[STUDY MATERIAL — start]
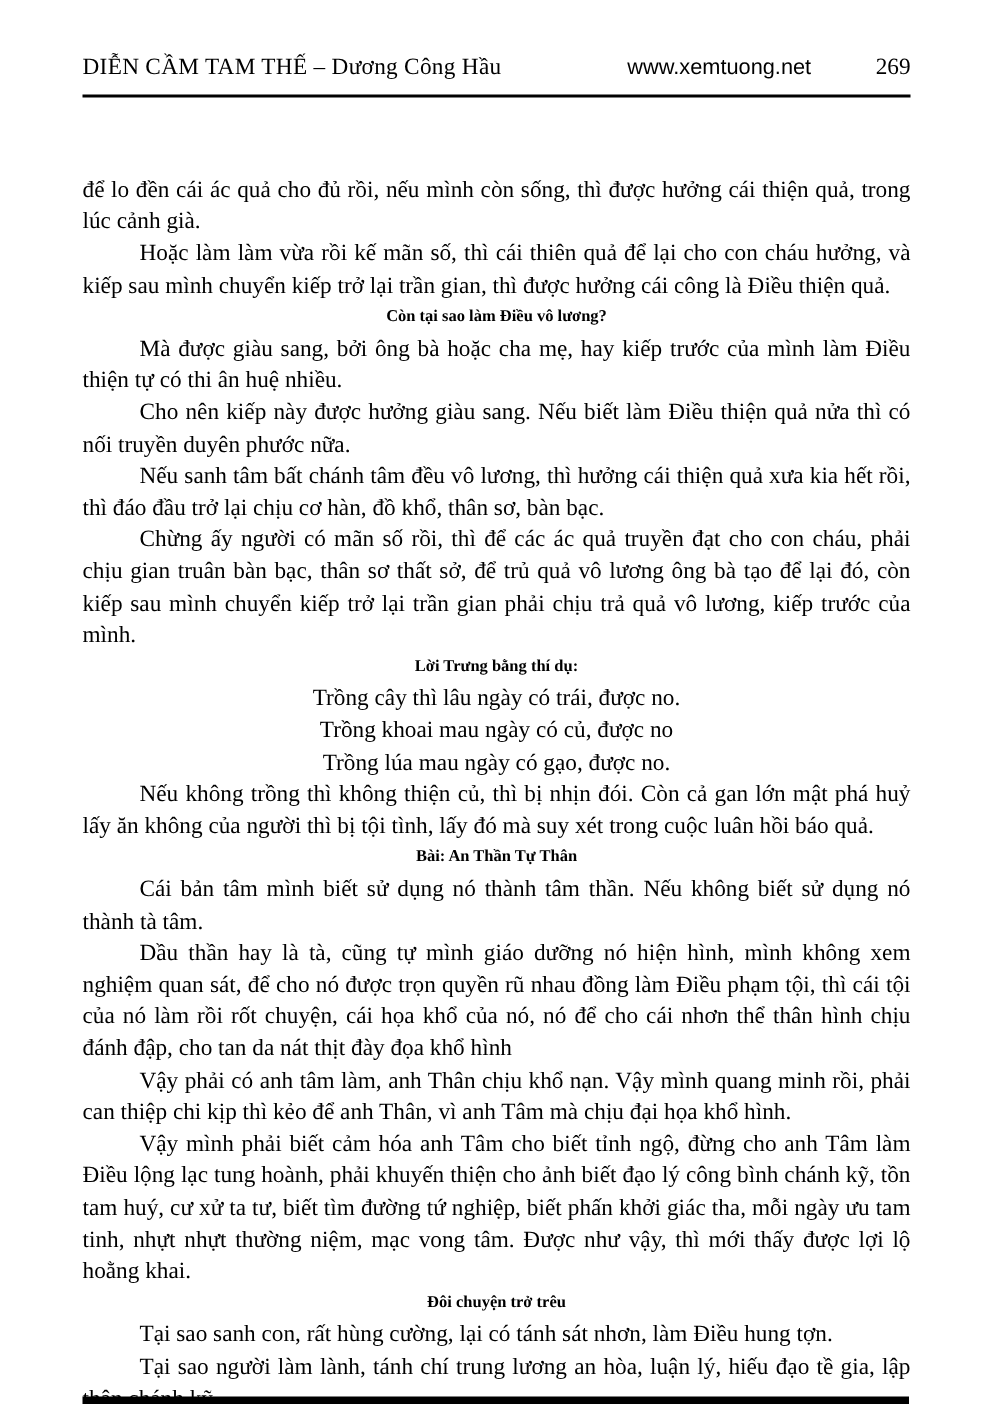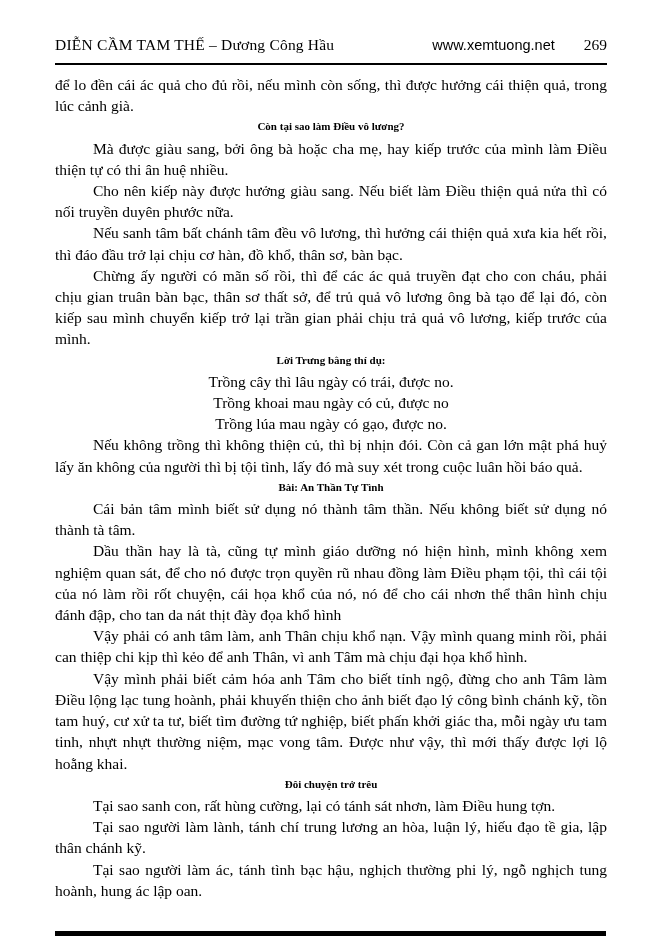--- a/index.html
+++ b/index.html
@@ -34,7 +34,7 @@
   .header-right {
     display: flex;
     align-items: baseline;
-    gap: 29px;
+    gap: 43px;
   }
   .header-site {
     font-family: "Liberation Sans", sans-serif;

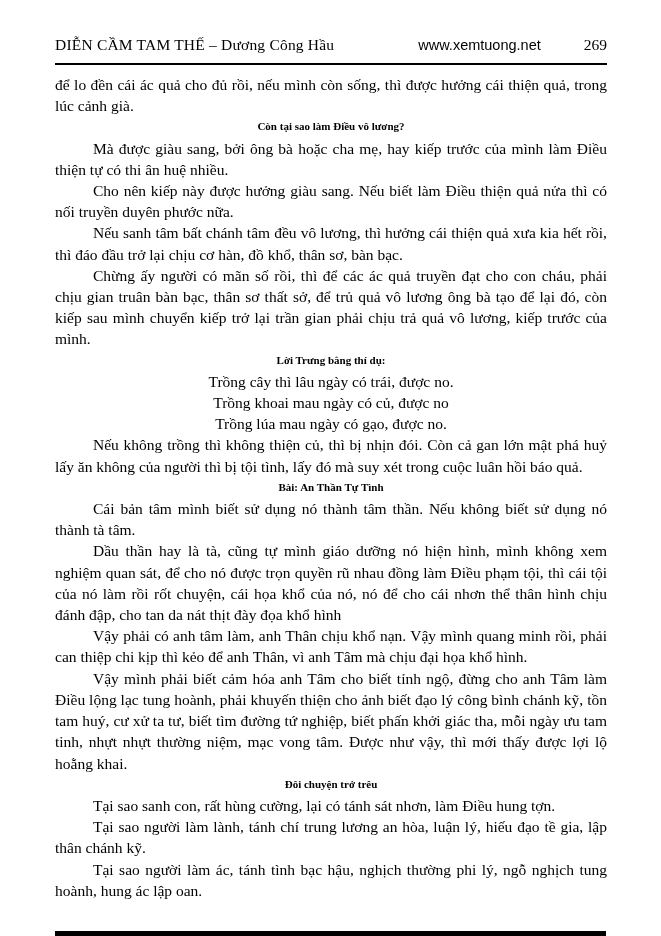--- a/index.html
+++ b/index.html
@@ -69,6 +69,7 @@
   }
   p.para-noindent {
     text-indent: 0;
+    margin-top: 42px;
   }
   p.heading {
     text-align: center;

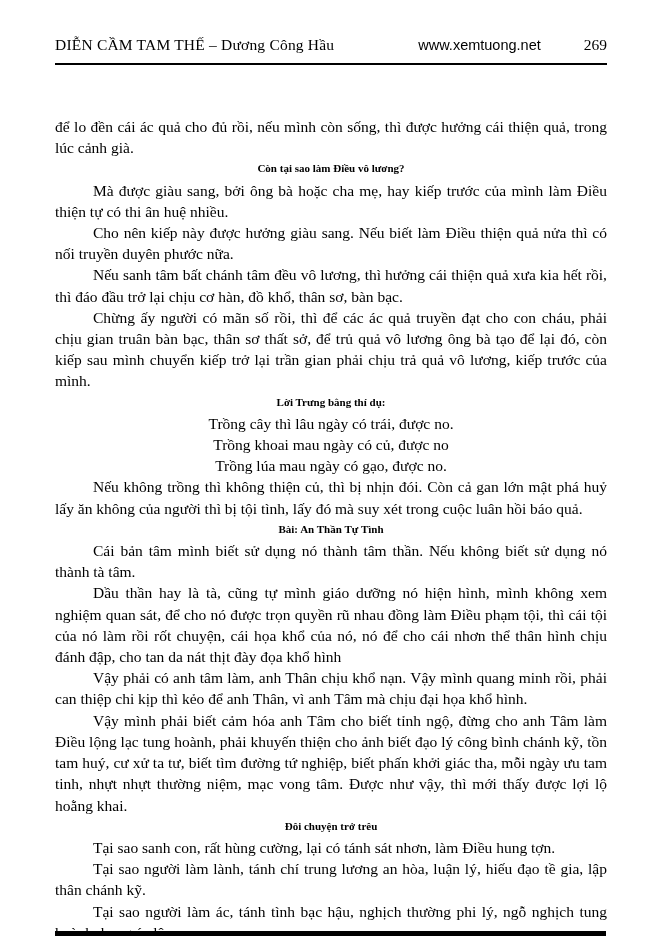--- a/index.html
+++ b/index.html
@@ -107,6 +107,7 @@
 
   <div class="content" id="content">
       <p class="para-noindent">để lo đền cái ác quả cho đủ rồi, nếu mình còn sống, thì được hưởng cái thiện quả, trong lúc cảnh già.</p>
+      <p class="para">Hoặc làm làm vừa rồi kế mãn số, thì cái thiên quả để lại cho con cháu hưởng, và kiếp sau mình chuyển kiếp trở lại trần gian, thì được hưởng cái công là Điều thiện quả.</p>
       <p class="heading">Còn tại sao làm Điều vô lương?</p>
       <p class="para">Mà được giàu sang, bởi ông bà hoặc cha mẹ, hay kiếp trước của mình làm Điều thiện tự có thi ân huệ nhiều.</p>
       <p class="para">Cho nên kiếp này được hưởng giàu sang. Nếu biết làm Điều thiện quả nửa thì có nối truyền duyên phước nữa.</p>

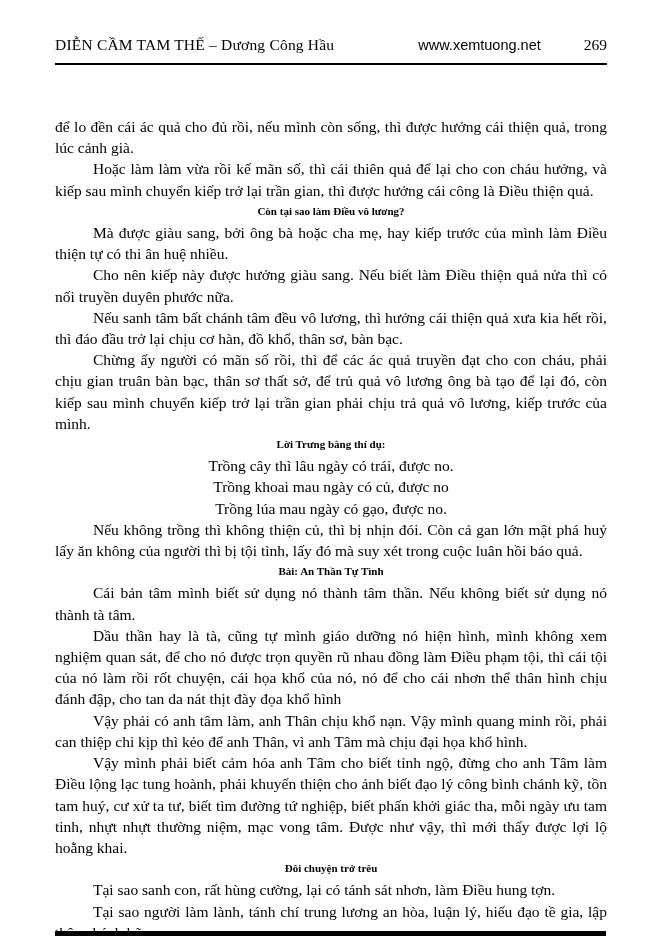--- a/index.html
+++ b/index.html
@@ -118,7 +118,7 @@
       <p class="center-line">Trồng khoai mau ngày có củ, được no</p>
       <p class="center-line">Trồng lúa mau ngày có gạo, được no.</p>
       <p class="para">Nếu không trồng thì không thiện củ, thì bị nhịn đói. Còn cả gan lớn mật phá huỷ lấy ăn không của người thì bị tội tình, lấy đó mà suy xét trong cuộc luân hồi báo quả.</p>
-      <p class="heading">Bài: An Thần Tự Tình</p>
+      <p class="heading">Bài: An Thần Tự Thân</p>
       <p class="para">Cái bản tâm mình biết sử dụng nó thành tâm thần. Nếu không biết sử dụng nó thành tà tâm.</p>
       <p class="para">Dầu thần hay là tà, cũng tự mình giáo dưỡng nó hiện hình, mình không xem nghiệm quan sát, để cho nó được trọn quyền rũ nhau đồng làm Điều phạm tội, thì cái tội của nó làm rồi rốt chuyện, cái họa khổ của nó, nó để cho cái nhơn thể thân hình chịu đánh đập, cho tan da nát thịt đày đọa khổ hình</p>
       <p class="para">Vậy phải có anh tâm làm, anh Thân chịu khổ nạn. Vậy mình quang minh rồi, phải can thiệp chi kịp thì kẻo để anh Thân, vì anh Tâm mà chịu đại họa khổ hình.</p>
[STUDY MATERIAL — finish]
# [TASK STATEMENT]
Above are the records; please give again, exactly and in full, only the lines that run from the line with "display: flex;" through the line with "thành tà tâm.</p>", with no pictures.

# [RESPONSE BELOW]
     display: flex;
     align-items: baseline;
-    gap: 29px;
+    gap: 43px;
   }
   .header-site {
     font-family: "Liberation Sans", sans-serif;

--- a/index.html
+++ b/index.html
@@ -69,6 +69,7 @@
   }
   p.para-noindent {
     text-indent: 0;
+    margin-top: 42px;
   }
   p.heading {
     text-align: center;

--- a/index.html
+++ b/index.html
@@ -107,6 +107,7 @@
 
   <div class="content" id="content">
       <p class="para-noindent">để lo đền cái ác quả cho đủ rồi, nếu mình còn sống, thì được hưởng cái thiện quả, trong lúc cảnh già.</p>
+      <p class="para">Hoặc làm làm vừa rồi kế mãn số, thì cái thiên quả để lại cho con cháu hưởng, và kiếp sau mình chuyển kiếp trở lại trần gian, thì được hưởng cái công là Điều thiện quả.</p>
       <p class="heading">Còn tại sao làm Điều vô lương?</p>
       <p class="para">Mà được giàu sang, bởi ông bà hoặc cha mẹ, hay kiếp trước của mình làm Điều thiện tự có thi ân huệ nhiều.</p>
       <p class="para">Cho nên kiếp này được hưởng giàu sang. Nếu biết làm Điều thiện quả nửa thì có nối truyền duyên phước nữa.</p>

--- a/index.html
+++ b/index.html
@@ -118,7 +118,7 @@
       <p class="center-line">Trồng khoai mau ngày có củ, được no</p>
       <p class="center-line">Trồng lúa mau ngày có gạo, được no.</p>
       <p class="para">Nếu không trồng thì không thiện củ, thì bị nhịn đói. Còn cả gan lớn mật phá huỷ lấy ăn không của người thì bị tội tình, lấy đó mà suy xét trong cuộc luân hồi báo quả.</p>
-      <p class="heading">Bài: An Thần Tự Tình</p>
+      <p class="heading">Bài: An Thần Tự Thân</p>
       <p class="para">Cái bản tâm mình biết sử dụng nó thành tâm thần. Nếu không biết sử dụng nó thành tà tâm.</p>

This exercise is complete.